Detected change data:
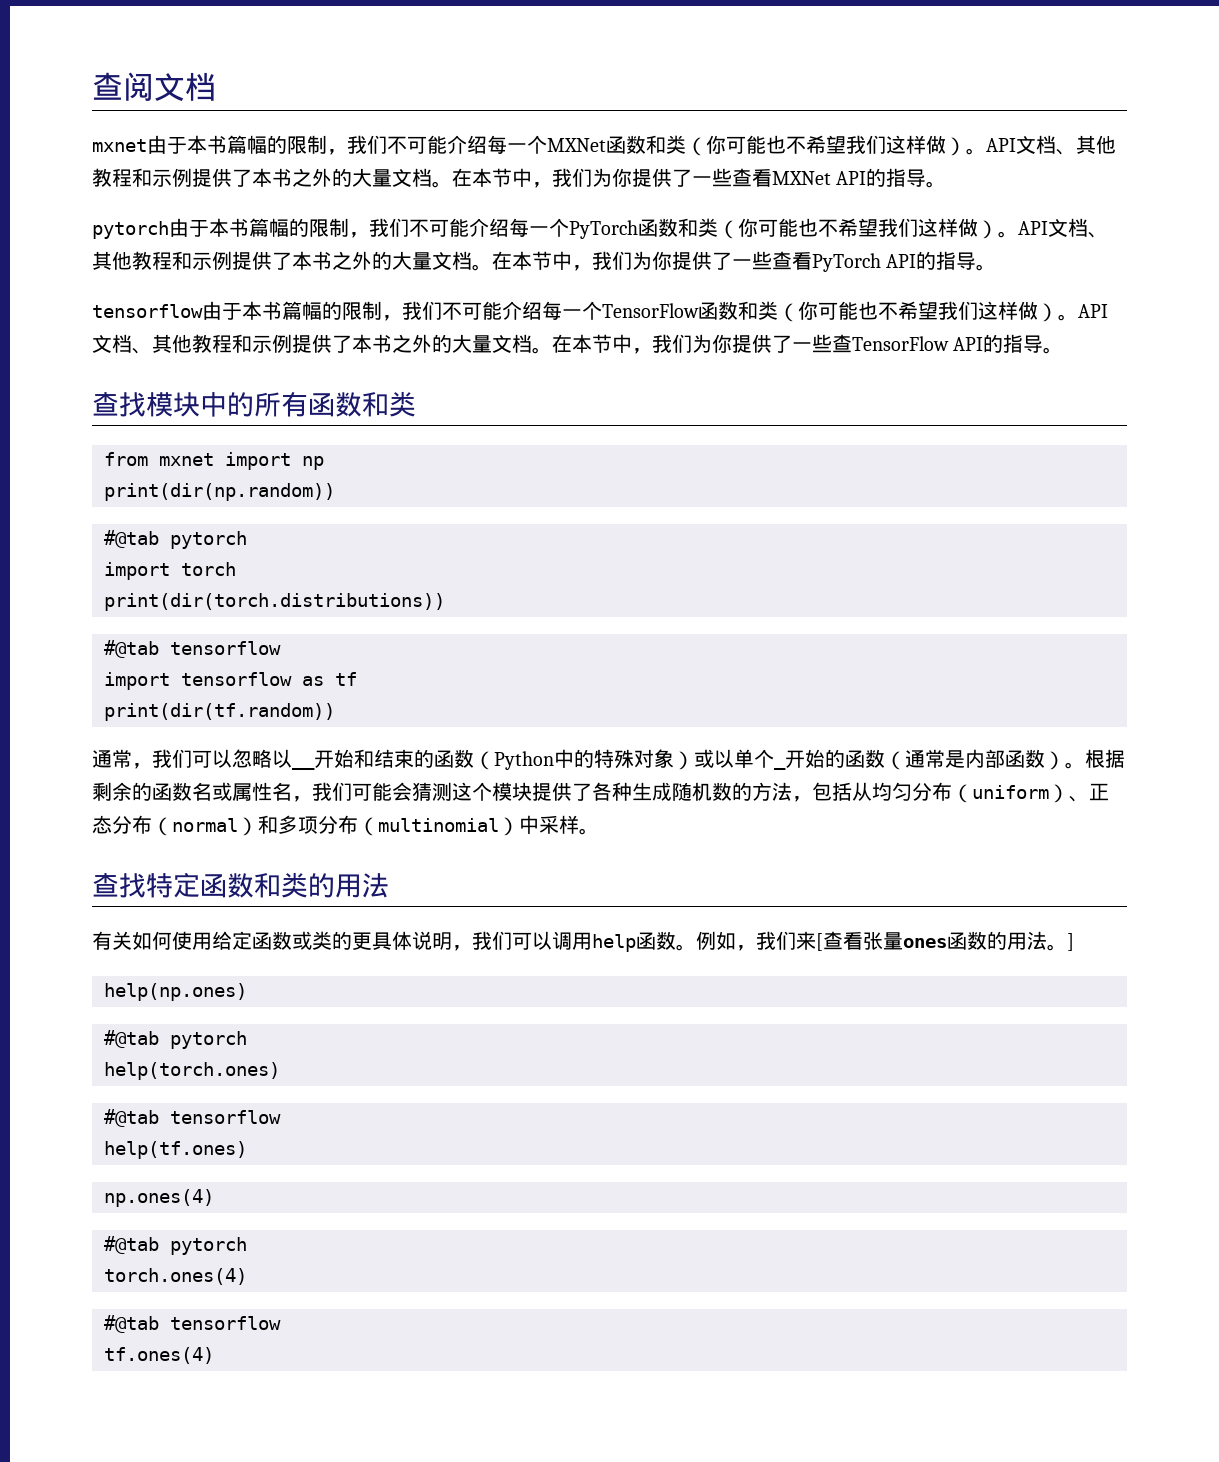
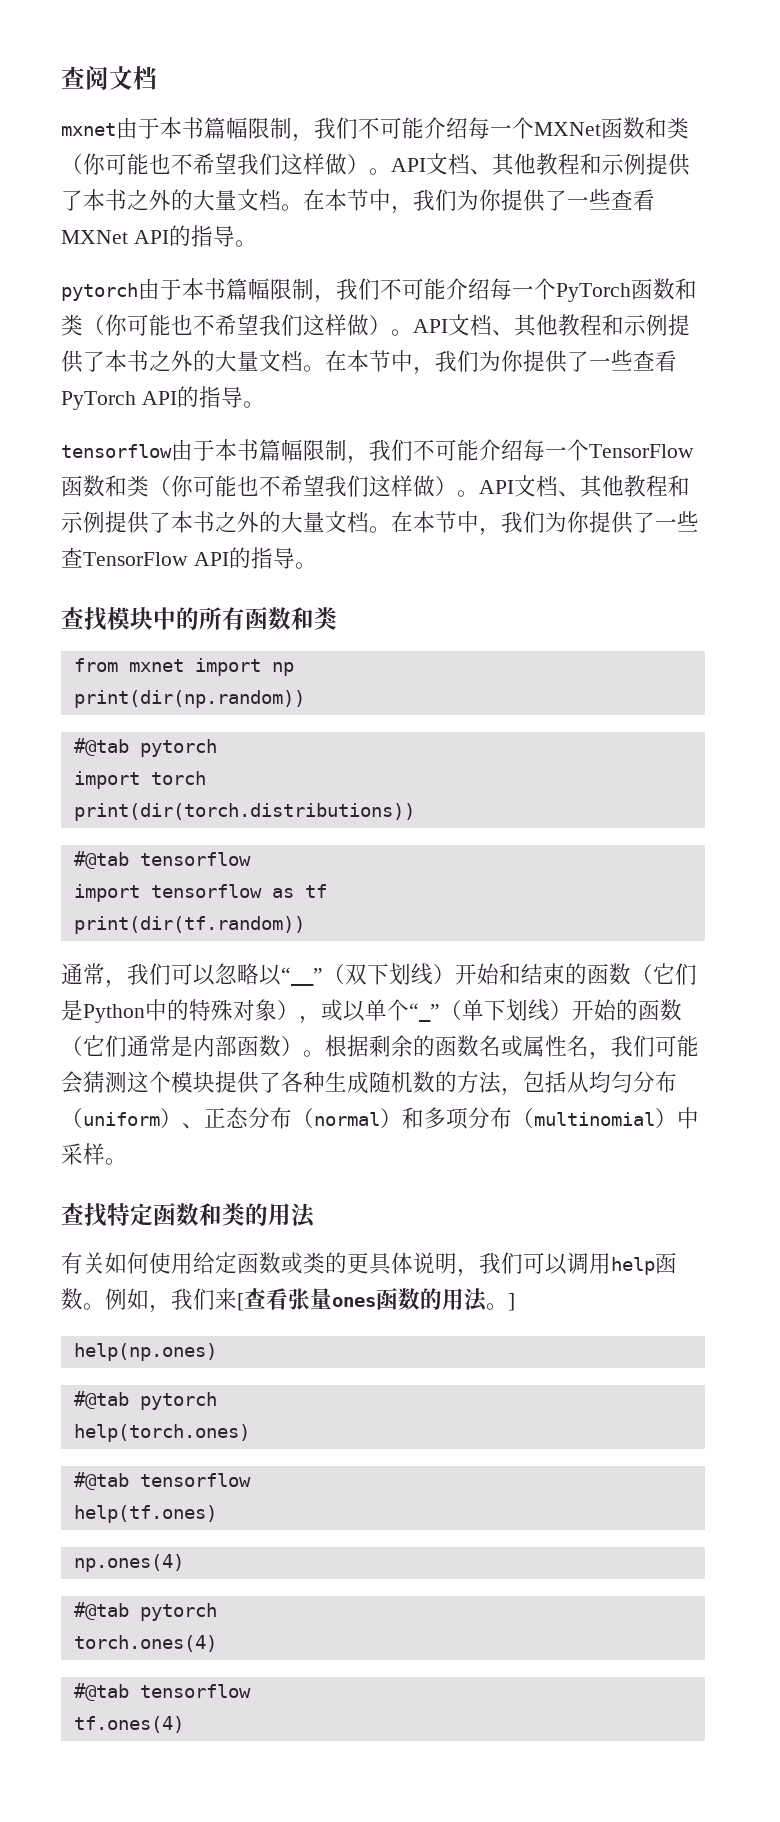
[267,135,287,154] 的 -> (248, 128) none
[289,218,309,237] 的 -> (270, 289) none
[322,301,342,320] 的 -> (303, 450) none
[292,766,315,770] __ -> [281,963,455,986] “__”（双下划线）
(494, 760) none -> [653,963,697,985] [61,999,83,1021] 它们是
(694, 760) none -> [299,1016,321,1024] ，
[774,766,786,770] _ -> [409,999,572,1022] “_”（单下划线）
(905, 760) none -> [83,1035,127,1057] 它们

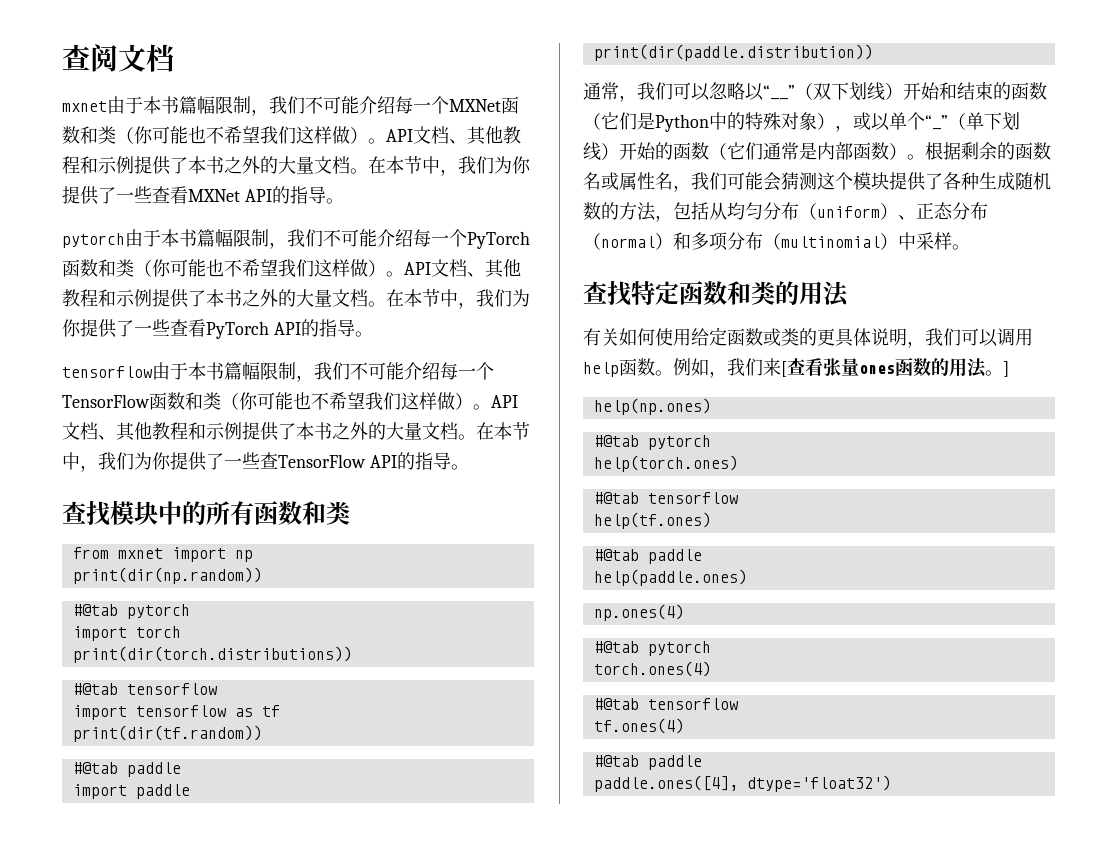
(305, 925) none -> [72,762,181,777] [72,784,190,799] [593,44,873,61] // #@tab paddle // import paddle // print(dir(paddle.distribution))
(217, 1514) none -> [593,549,702,564] [593,569,747,586] // #@tab paddle // help(paddle.ones)
(184, 1724) none -> [593,755,702,770] [593,775,891,792] // #@tab paddle // paddle.ones([4], dtype='float32')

:: WHAT NEEDS TO BE DONE ::
The expected output is the lines above from the one containing "[322,301,342,320] 的 -> (303, 450) none" to the one containing "(217, 1514) none", both ends included, reproduced exactly with every picture left out.

:: TASK RESULT ::
[322,301,342,320] 的 -> (303, 450) none
[292,766,315,770] __ -> [281,963,455,986] “__”（双下划线）
(494, 760) none -> [653,963,697,985] [61,999,83,1021] 它们是
(694, 760) none -> [299,1016,321,1024] ，
[774,766,786,770] _ -> [409,999,572,1022] “_”（单下划线）
(905, 760) none -> [83,1035,127,1057] 它们

(305, 925) none -> [72,762,181,777] [72,784,190,799] [593,44,873,61] // #@tab paddle // import paddle // print(dir(paddle.distribution))
(217, 1514) none -> [593,549,702,564] [593,569,747,586] // #@tab paddle // help(paddle.ones)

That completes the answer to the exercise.